:: Problem to work on ::
Transcribe only the lines of the listing below from the one holding "order date: 2016-12-26 -> 2016-12-27" through the one holding "total: 368.54 -> 598.31", inclusive, without any change.
--- Data under study Enclosed Below ---
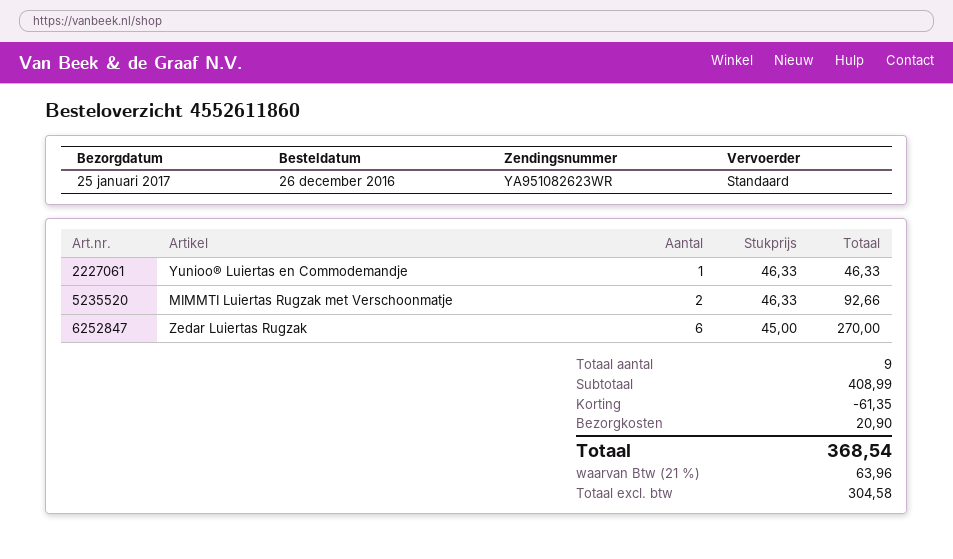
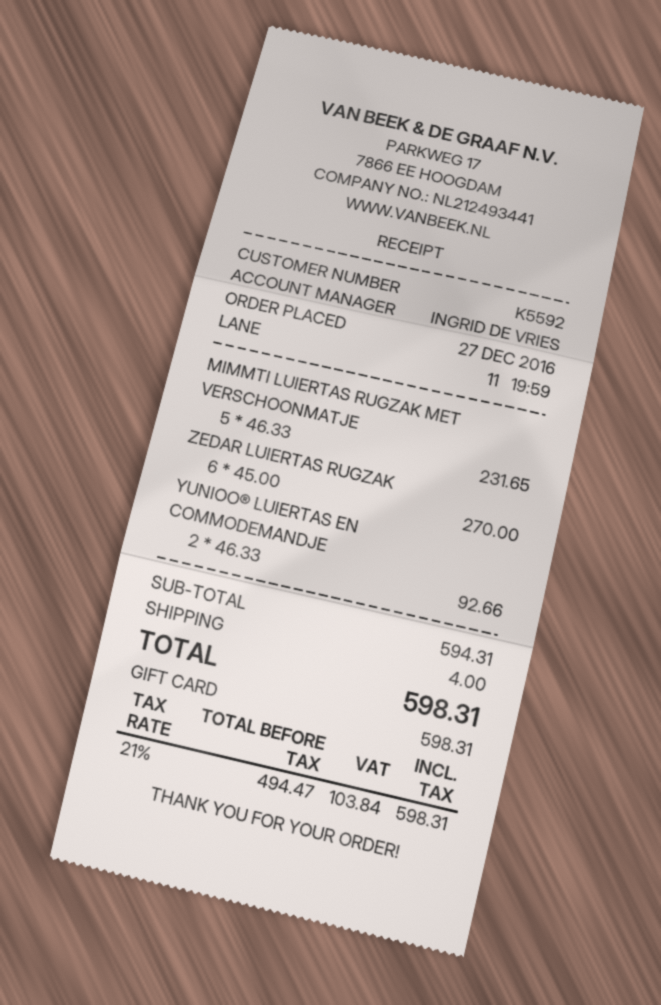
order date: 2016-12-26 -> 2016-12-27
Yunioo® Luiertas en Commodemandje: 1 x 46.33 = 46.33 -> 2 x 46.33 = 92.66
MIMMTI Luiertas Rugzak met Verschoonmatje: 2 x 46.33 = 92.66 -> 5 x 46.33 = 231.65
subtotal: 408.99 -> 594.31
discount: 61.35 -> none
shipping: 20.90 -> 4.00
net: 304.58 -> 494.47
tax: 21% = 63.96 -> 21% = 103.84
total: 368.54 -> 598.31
--- End of Enclosed Data under study ---
--- Data under study Enclosed Below ---
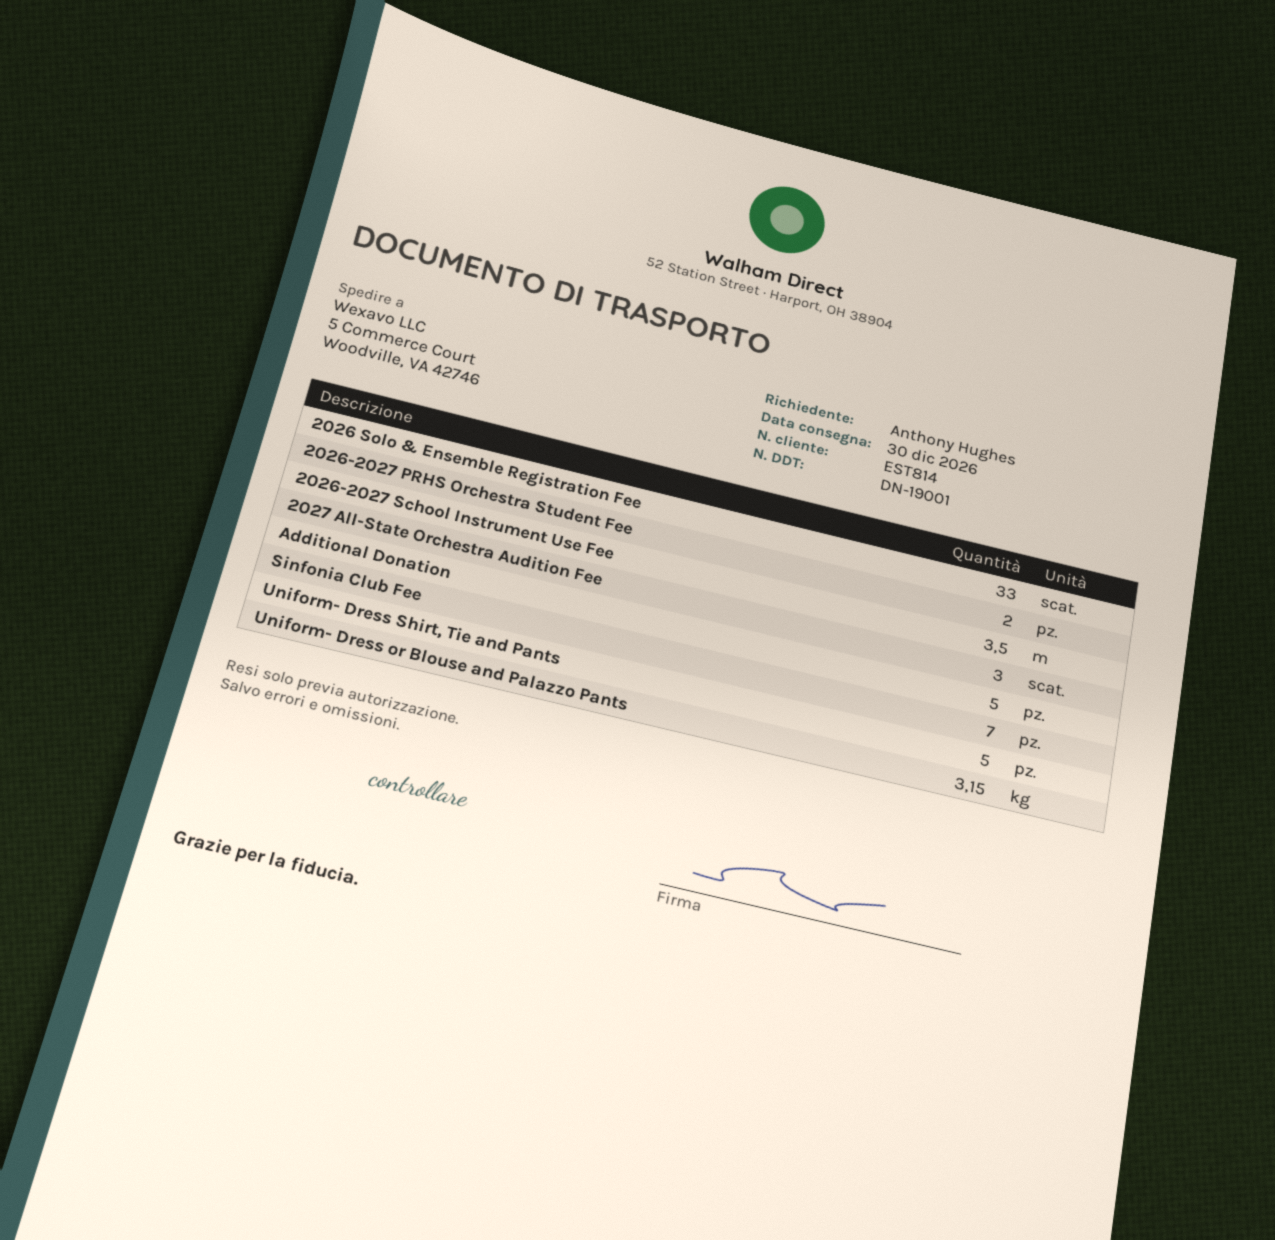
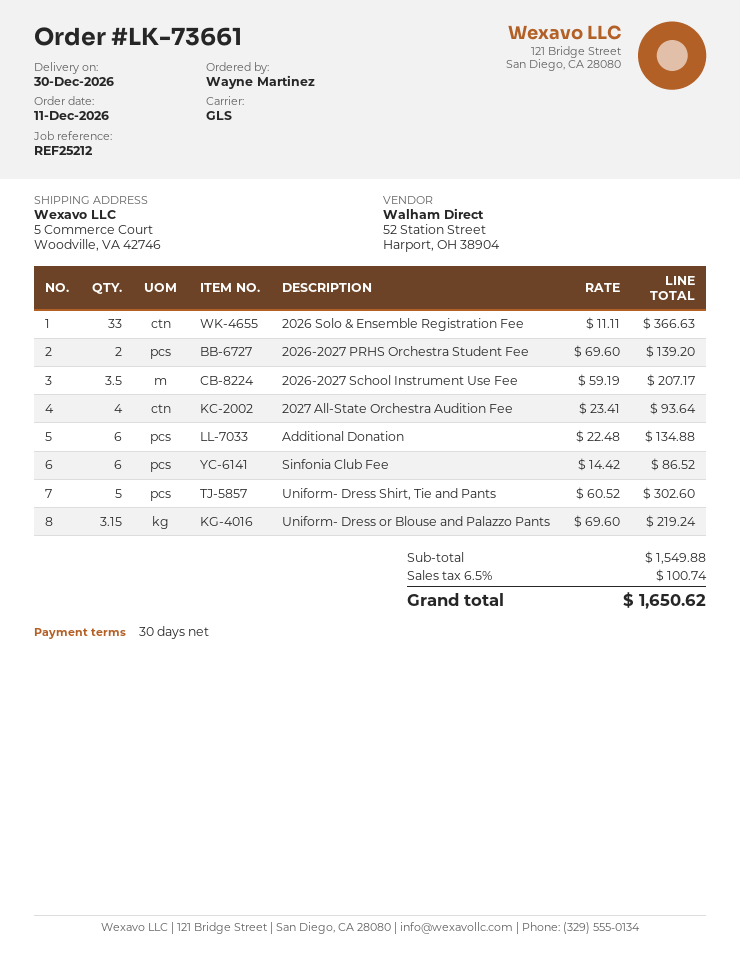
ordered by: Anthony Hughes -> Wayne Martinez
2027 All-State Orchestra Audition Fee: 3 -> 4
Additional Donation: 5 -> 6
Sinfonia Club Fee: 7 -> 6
--- End of Enclosed Data under study ---
:: Reply to the exercise ::
order date: 2016-12-26 -> 2016-12-27
Yunioo® Luiertas en Commodemandje: 1 x 46.33 = 46.33 -> 2 x 46.33 = 92.66
MIMMTI Luiertas Rugzak met Verschoonmatje: 2 x 46.33 = 92.66 -> 5 x 46.33 = 231.65
subtotal: 408.99 -> 594.31
discount: 61.35 -> none
shipping: 20.90 -> 4.00
net: 304.58 -> 494.47
tax: 21% = 63.96 -> 21% = 103.84
total: 368.54 -> 598.31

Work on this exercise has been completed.